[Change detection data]
--------------------------------------------------

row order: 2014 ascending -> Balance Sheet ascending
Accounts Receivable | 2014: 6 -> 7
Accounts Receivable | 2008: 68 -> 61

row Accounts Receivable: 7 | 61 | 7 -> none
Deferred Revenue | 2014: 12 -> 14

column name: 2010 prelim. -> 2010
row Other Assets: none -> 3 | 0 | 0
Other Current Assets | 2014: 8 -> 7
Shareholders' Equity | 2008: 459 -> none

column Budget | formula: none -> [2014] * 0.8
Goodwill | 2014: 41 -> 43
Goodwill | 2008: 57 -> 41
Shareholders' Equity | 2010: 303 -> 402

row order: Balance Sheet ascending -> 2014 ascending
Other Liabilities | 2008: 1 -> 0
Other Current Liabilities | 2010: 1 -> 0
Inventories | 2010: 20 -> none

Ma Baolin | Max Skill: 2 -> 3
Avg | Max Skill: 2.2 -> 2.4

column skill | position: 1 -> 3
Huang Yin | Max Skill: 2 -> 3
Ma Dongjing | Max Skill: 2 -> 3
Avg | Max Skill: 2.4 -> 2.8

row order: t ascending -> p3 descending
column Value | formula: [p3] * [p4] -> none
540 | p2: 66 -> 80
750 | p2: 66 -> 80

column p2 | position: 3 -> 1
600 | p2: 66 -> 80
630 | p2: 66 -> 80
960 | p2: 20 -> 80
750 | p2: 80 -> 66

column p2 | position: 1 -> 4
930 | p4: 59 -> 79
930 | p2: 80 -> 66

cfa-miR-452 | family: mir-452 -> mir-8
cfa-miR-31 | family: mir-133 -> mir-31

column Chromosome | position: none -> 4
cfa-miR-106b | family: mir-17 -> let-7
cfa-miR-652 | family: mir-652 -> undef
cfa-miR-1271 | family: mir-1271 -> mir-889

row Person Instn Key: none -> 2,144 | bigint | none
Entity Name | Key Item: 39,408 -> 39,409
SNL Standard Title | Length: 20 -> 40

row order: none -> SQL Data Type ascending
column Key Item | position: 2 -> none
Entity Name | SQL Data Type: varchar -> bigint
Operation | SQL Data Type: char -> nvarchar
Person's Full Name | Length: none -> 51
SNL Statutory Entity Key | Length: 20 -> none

--------------------------------------------------

Problem
Your answer must be every record above, retyped exactly.

Exercise output
row order: 2014 ascending -> Balance Sheet ascending
Accounts Receivable | 2014: 6 -> 7
Accounts Receivable | 2008: 68 -> 61

row Accounts Receivable: 7 | 61 | 7 -> none
Deferred Revenue | 2014: 12 -> 14

column name: 2010 prelim. -> 2010
row Other Assets: none -> 3 | 0 | 0
Other Current Assets | 2014: 8 -> 7
Shareholders' Equity | 2008: 459 -> none

column Budget | formula: none -> [2014] * 0.8
Goodwill | 2014: 41 -> 43
Goodwill | 2008: 57 -> 41
Shareholders' Equity | 2010: 303 -> 402

row order: Balance Sheet ascending -> 2014 ascending
Other Liabilities | 2008: 1 -> 0
Other Current Liabilities | 2010: 1 -> 0
Inventories | 2010: 20 -> none

Ma Baolin | Max Skill: 2 -> 3
Avg | Max Skill: 2.2 -> 2.4

column skill | position: 1 -> 3
Huang Yin | Max Skill: 2 -> 3
Ma Dongjing | Max Skill: 2 -> 3
Avg | Max Skill: 2.4 -> 2.8

row order: t ascending -> p3 descending
column Value | formula: [p3] * [p4] -> none
540 | p2: 66 -> 80
750 | p2: 66 -> 80

column p2 | position: 3 -> 1
600 | p2: 66 -> 80
630 | p2: 66 -> 80
960 | p2: 20 -> 80
750 | p2: 80 -> 66

column p2 | position: 1 -> 4
930 | p4: 59 -> 79
930 | p2: 80 -> 66

cfa-miR-452 | family: mir-452 -> mir-8
cfa-miR-31 | family: mir-133 -> mir-31

column Chromosome | position: none -> 4
cfa-miR-106b | family: mir-17 -> let-7
cfa-miR-652 | family: mir-652 -> undef
cfa-miR-1271 | family: mir-1271 -> mir-889

row Person Instn Key: none -> 2,144 | bigint | none
Entity Name | Key Item: 39,408 -> 39,409
SNL Standard Title | Length: 20 -> 40

row order: none -> SQL Data Type ascending
column Key Item | position: 2 -> none
Entity Name | SQL Data Type: varchar -> bigint
Operation | SQL Data Type: char -> nvarchar
Person's Full Name | Length: none -> 51
SNL Statutory Entity Key | Length: 20 -> none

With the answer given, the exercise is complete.